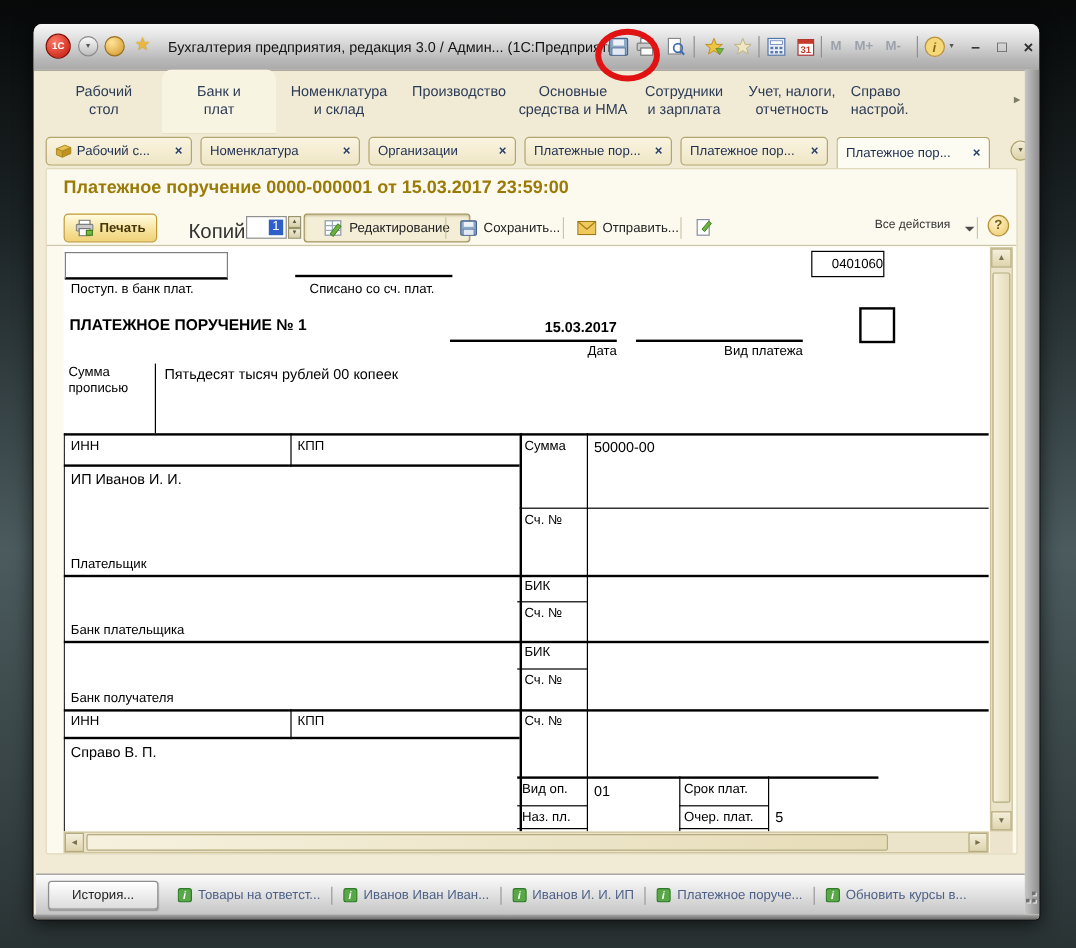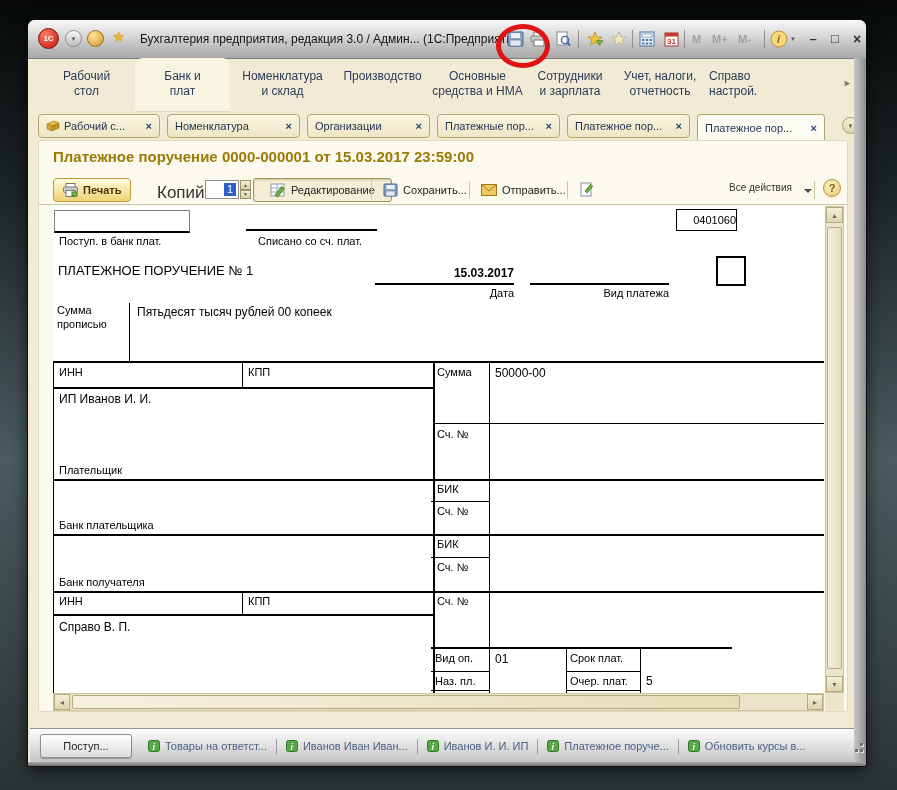--- a/index.html
+++ b/index.html
@@ -303,21 +303,21 @@
     <div class="topdiv"></div>
 
     <div class="form">
 
       <div class="abs" style="left:1px;top:4px;width:134px;height:20px;background:#fff;border:1px solid #808080;border-bottom:2px solid #000"></div>
       <div class="ln" style="left:193px;top:23px;width:131px;height:2px"></div>
       <span class="ft" style="left:6px;top:29px">Поступ. в банк плат.</span>
       <span class="ft" style="left:205px;top:29px">Списано со сч. плат.</span>
       <div class="abs ctr" style="left:623px;top:3px;width:59px;height:20px;border:1px solid #000;font-size:11px;line-height:20px">0401060</div>
 
-      <span class="abs" style="left:5px;top:57px;font-size:13px;font-weight:normal;white-space:nowrap">ПЛАТЕЖНОЕ ПОРУЧЕНИЕ № 1</span>
+      <span class="abs" style="left:5px;top:57px;font-size:13px;font-weight:bold;white-space:nowrap">ПЛАТЕЖНОЕ ПОРУЧЕНИЕ № 1</span>
       <span class="fv ctr" style="left:322px;top:60px;width:139px;font-weight:bold">15.03.2017</span>
       <div class="ln" style="left:322px;top:77px;width:139px;height:2px"></div>
       <span class="ft ctr" style="left:322px;top:81px;width:139px">Дата</span>
       <div class="ln" style="left:477px;top:77px;width:139px;height:2px"></div>
       <span class="ft ctr" style="left:477px;top:81px;width:139px">Вид платежа</span>
       <div class="abs" style="left:663px;top:50px;width:26px;height:26px;border:2px solid #000"></div>
 
       <span class="ft" style="left:4px;top:98px">Сумма</span>
       <span class="ft" style="left:4px;top:112px">прописью</span>
       <div class="ln" style="left:76px;top:97px;width:1px;height:58px"></div>
@@ -388,21 +388,21 @@
       <div class="sbthumb" style="left:18px;top:1px;width:668px;height:14px"></div>
       <div class="sbbtn" style="left:753px;top:0;width:16px;height:16px">
           <span>►</span>
         </div>
     </div>
     <div class="sbcorner"></div>
   </div>
 
   <div class="taskbar">
     <div class="histbtn">
-        <span>Поступ...</span>
+        <span>История...</span>
       </div>
     <div class="tbitems">
       <div class="tbitem">
         <svg width="12" height="12">
             <rect x="0.5" y="0.5" width="11" height="11" rx="2" fill="#58a848" stroke="#2e7a28"></rect>
             <text x="4.5" y="9.5" font-size="9" fill="#fff" font-weight="bold" font-style="italic">i</text>
           </svg>
         <span>Товары на ответст...</span>
       </div>
       <div class="tbsep"></div>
========
Assignment:
Reproduce the records above word for word, without the images.

Answer:
--- a/index.html
+++ b/index.html
@@ -303,21 +303,21 @@
     <div class="topdiv"></div>
 
     <div class="form">
 
       <div class="abs" style="left:1px;top:4px;width:134px;height:20px;background:#fff;border:1px solid #808080;border-bottom:2px solid #000"></div>
       <div class="ln" style="left:193px;top:23px;width:131px;height:2px"></div>
       <span class="ft" style="left:6px;top:29px">Поступ. в банк плат.</span>
       <span class="ft" style="left:205px;top:29px">Списано со сч. плат.</span>
       <div class="abs ctr" style="left:623px;top:3px;width:59px;height:20px;border:1px solid #000;font-size:11px;line-height:20px">0401060</div>
 
-      <span class="abs" style="left:5px;top:57px;font-size:13px;font-weight:normal;white-space:nowrap">ПЛАТЕЖНОЕ ПОРУЧЕНИЕ № 1</span>
+      <span class="abs" style="left:5px;top:57px;font-size:13px;font-weight:bold;white-space:nowrap">ПЛАТЕЖНОЕ ПОРУЧЕНИЕ № 1</span>
       <span class="fv ctr" style="left:322px;top:60px;width:139px;font-weight:bold">15.03.2017</span>
       <div class="ln" style="left:322px;top:77px;width:139px;height:2px"></div>
       <span class="ft ctr" style="left:322px;top:81px;width:139px">Дата</span>
       <div class="ln" style="left:477px;top:77px;width:139px;height:2px"></div>
       <span class="ft ctr" style="left:477px;top:81px;width:139px">Вид платежа</span>
       <div class="abs" style="left:663px;top:50px;width:26px;height:26px;border:2px solid #000"></div>
 
       <span class="ft" style="left:4px;top:98px">Сумма</span>
       <span class="ft" style="left:4px;top:112px">прописью</span>
       <div class="ln" style="left:76px;top:97px;width:1px;height:58px"></div>
@@ -388,21 +388,21 @@
       <div class="sbthumb" style="left:18px;top:1px;width:668px;height:14px"></div>
       <div class="sbbtn" style="left:753px;top:0;width:16px;height:16px">
           <span>►</span>
         </div>
     </div>
     <div class="sbcorner"></div>
   </div>
 
   <div class="taskbar">
     <div class="histbtn">
-        <span>Поступ...</span>
+        <span>История...</span>
       </div>
     <div class="tbitems">
       <div class="tbitem">
         <svg width="12" height="12">
             <rect x="0.5" y="0.5" width="11" height="11" rx="2" fill="#58a848" stroke="#2e7a28"></rect>
             <text x="4.5" y="9.5" font-size="9" fill="#fff" font-weight="bold" font-style="italic">i</text>
           </svg>
         <span>Товары на ответст...</span>
       </div>
       <div class="tbsep"></div>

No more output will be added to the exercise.